# SUPPLIED RECORDS:
--*--

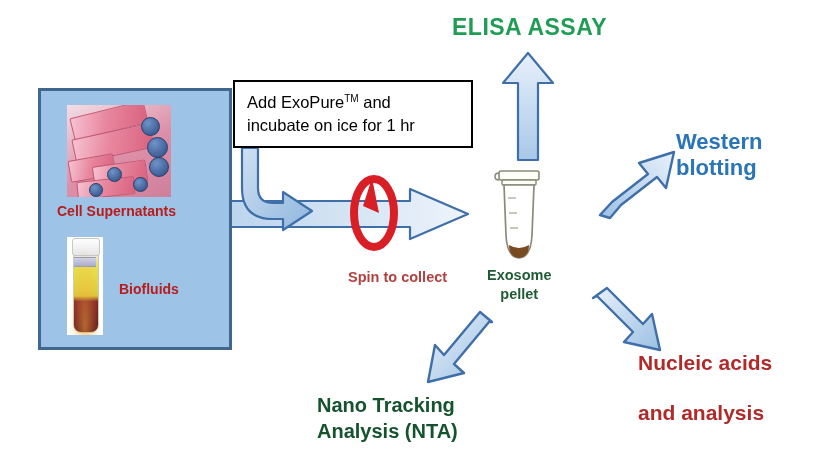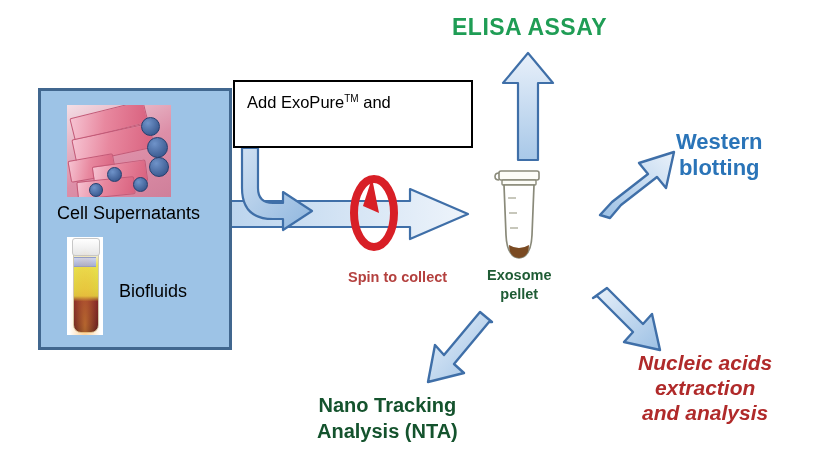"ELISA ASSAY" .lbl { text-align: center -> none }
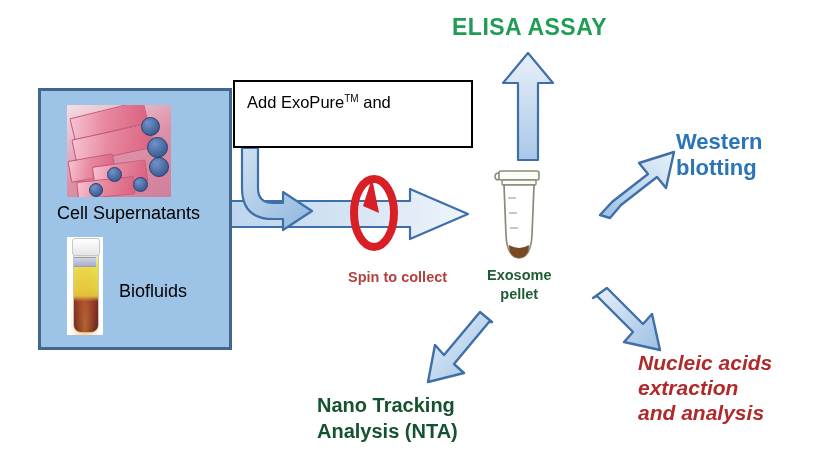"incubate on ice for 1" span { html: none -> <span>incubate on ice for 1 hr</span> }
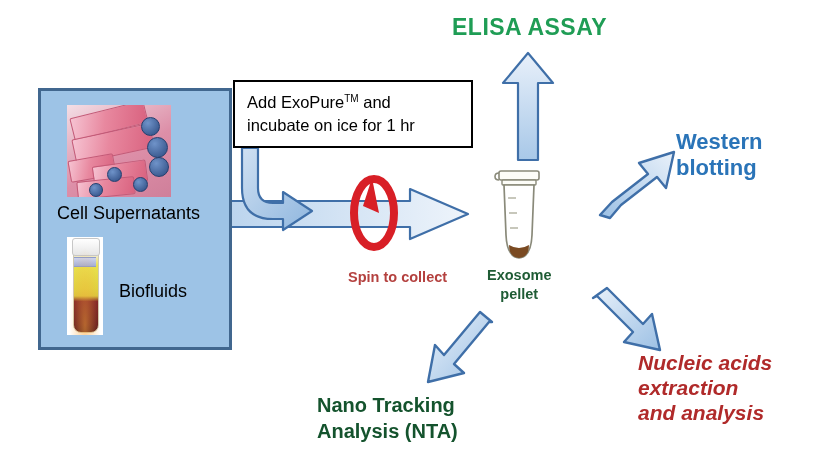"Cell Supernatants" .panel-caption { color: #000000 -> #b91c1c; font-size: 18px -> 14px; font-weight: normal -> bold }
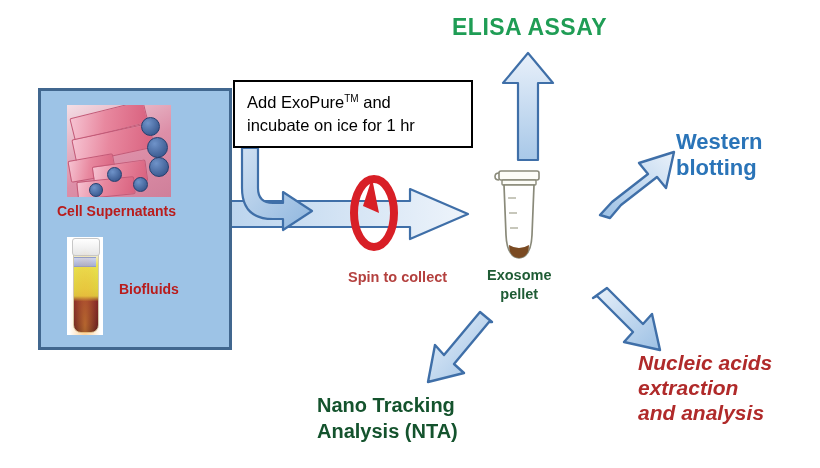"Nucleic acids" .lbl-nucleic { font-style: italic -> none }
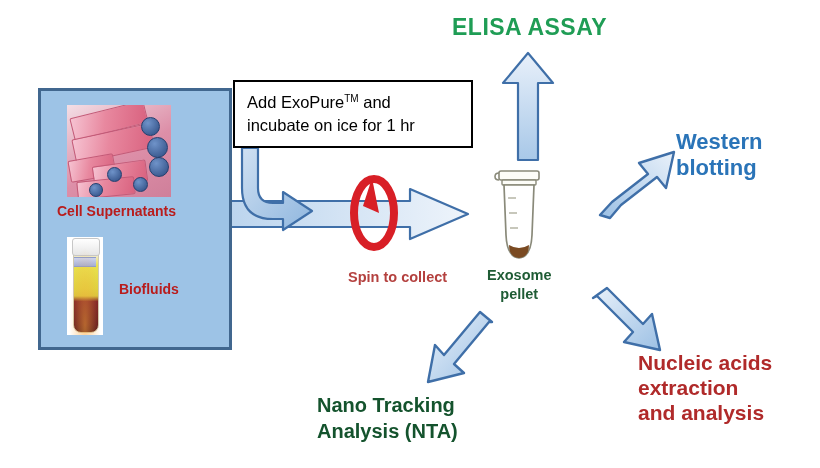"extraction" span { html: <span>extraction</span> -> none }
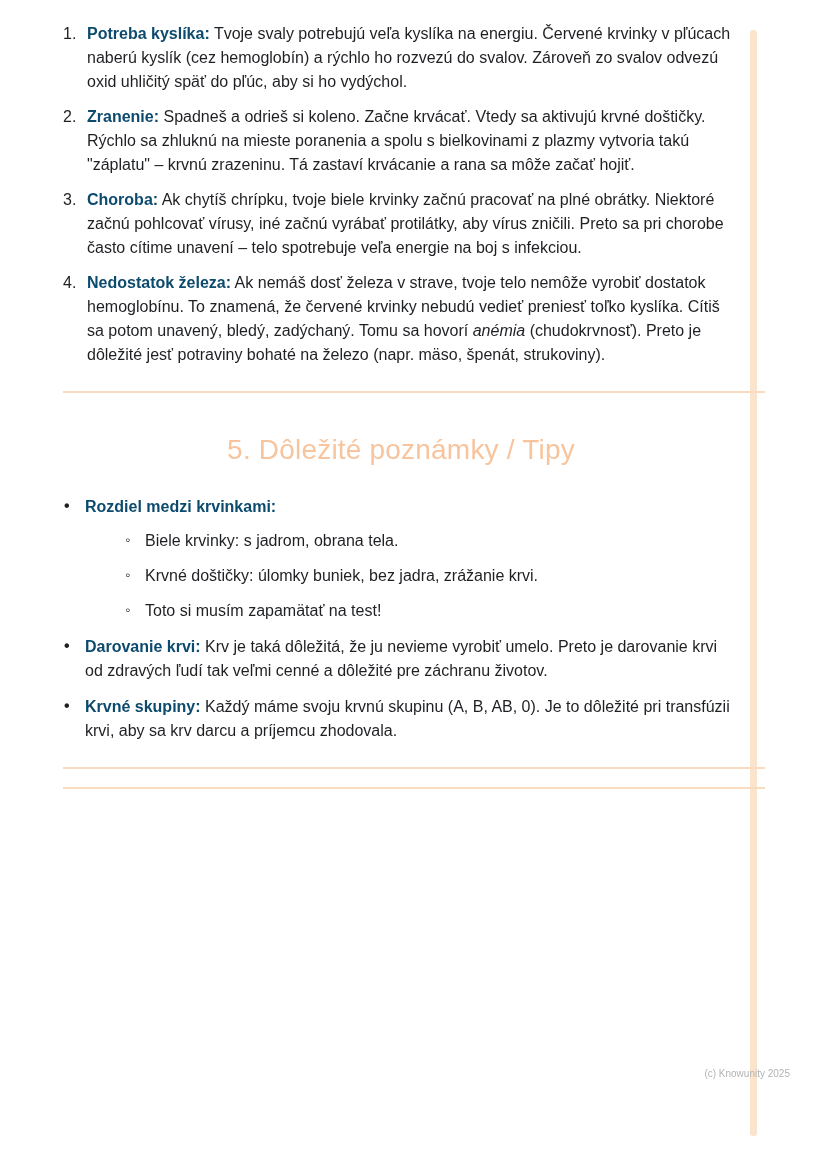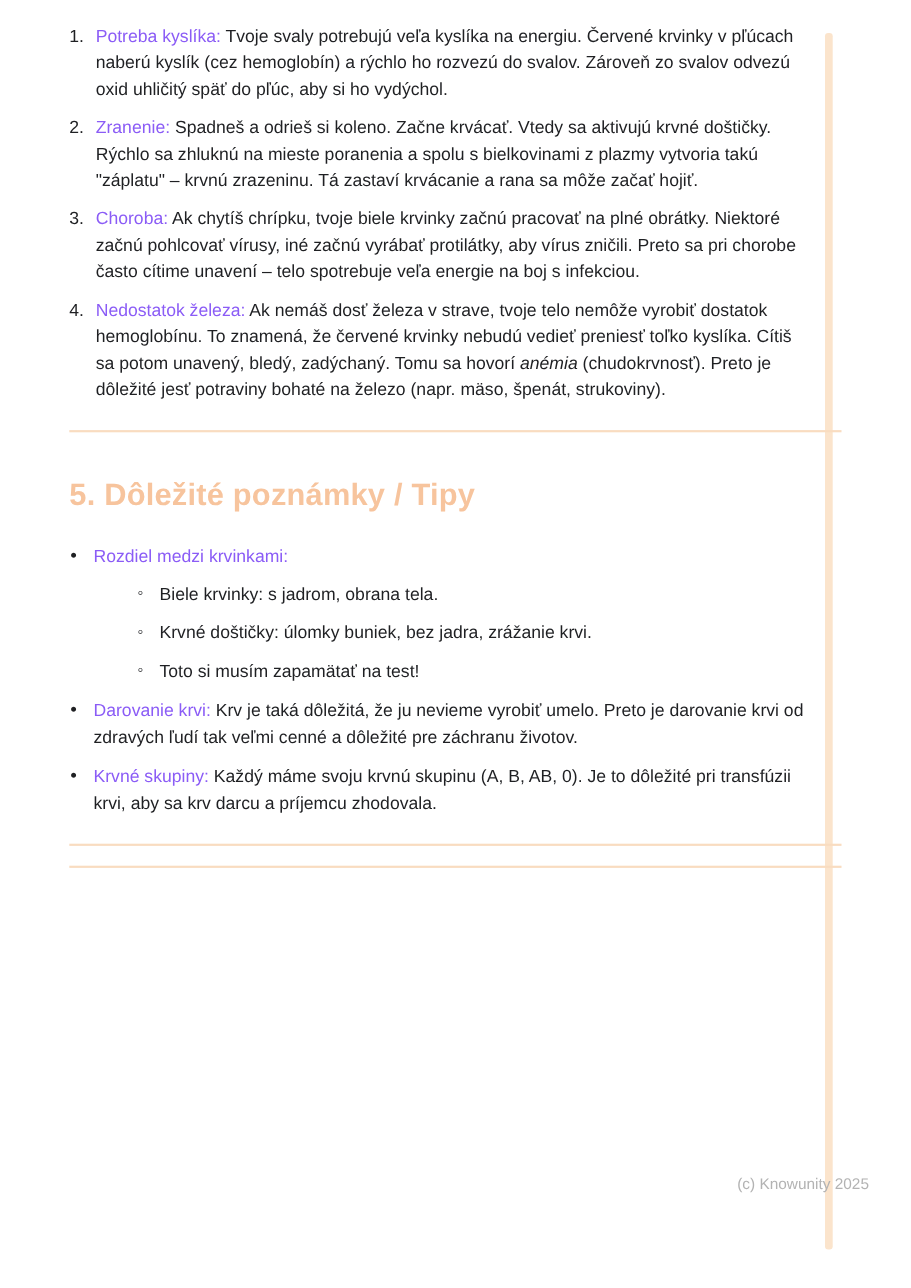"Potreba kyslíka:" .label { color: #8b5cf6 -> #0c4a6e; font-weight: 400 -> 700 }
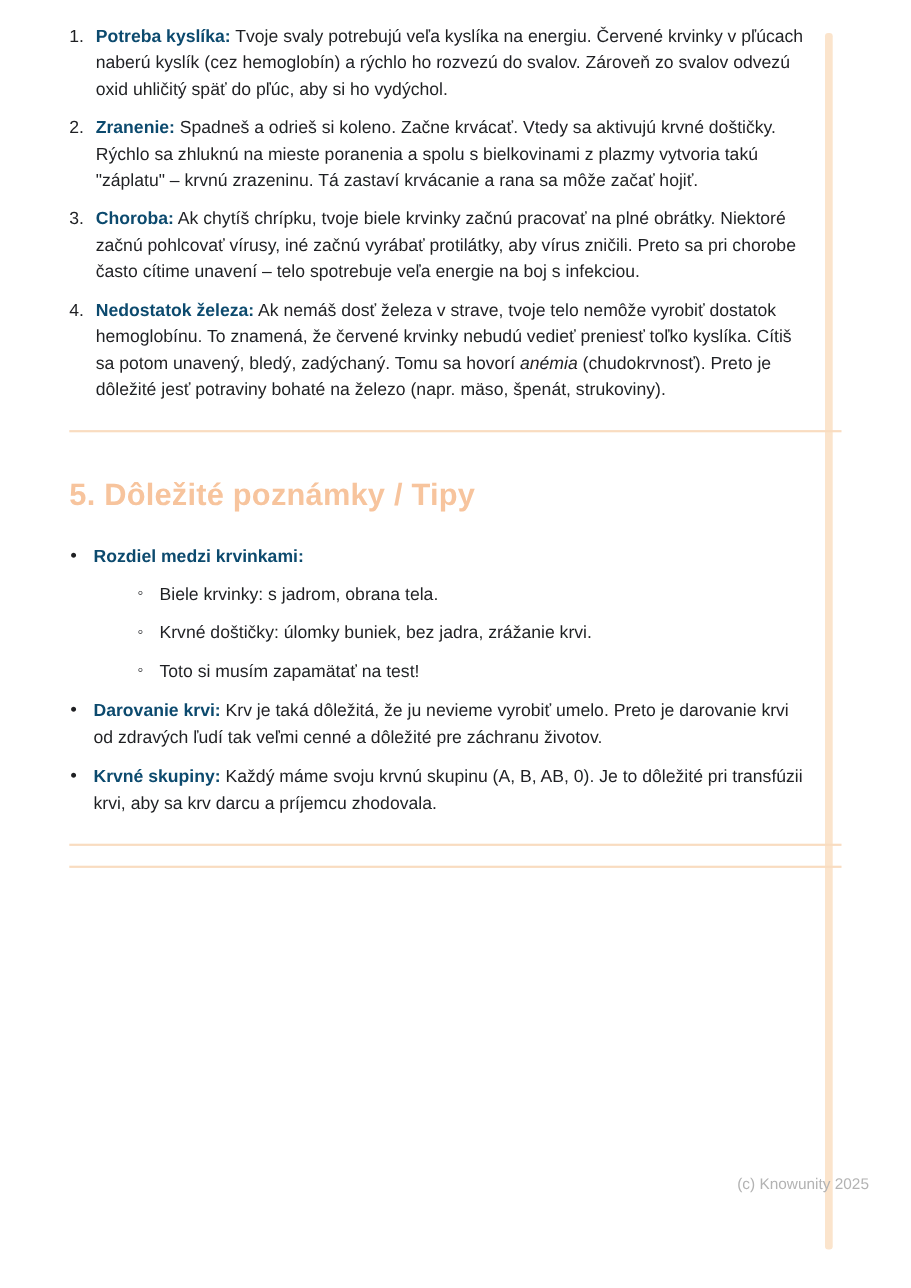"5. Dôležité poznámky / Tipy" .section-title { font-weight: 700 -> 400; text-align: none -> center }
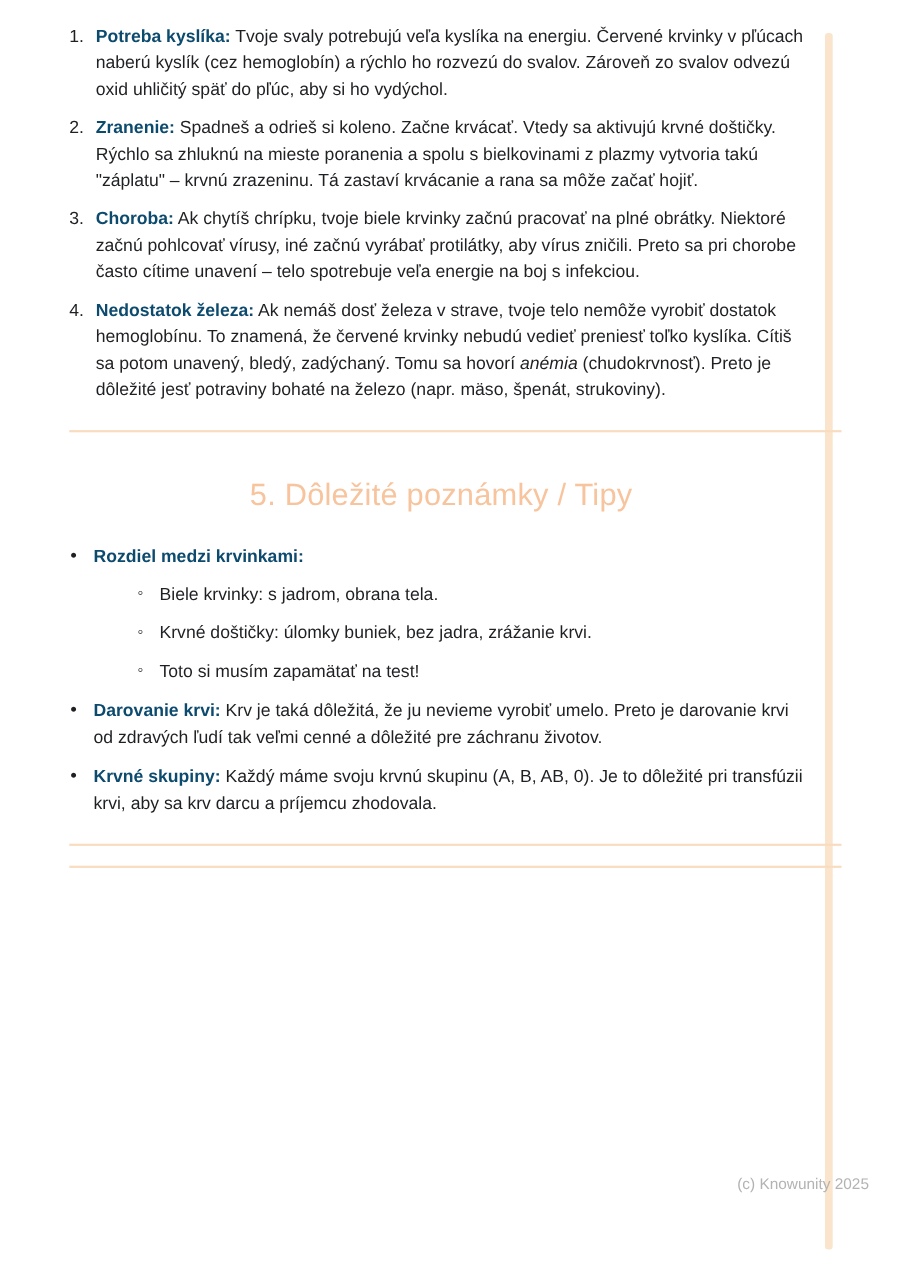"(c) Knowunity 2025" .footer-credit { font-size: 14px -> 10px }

--*--

Please copy the records above word for word, omitting every picture.

"ELISA ASSAY" .lbl { text-align: center -> none }
"incubate on ice for 1" span { html: none -> <span>incubate on ice for 1 hr</span> }
"Cell Supernatants" .panel-caption { color: #000000 -> #b91c1c; font-size: 18px -> 14px; font-weight: normal -> bold }
"Nucleic acids" .lbl-nucleic { font-style: italic -> none }
"extraction" span { html: <span>extraction</span> -> none }
"Potreba kyslíka:" .label { color: #8b5cf6 -> #0c4a6e; font-weight: 400 -> 700 }
"5. Dôležité poznámky / Tipy" .section-title { font-weight: 700 -> 400; text-align: none -> center }
"(c) Knowunity 2025" .footer-credit { font-size: 14px -> 10px }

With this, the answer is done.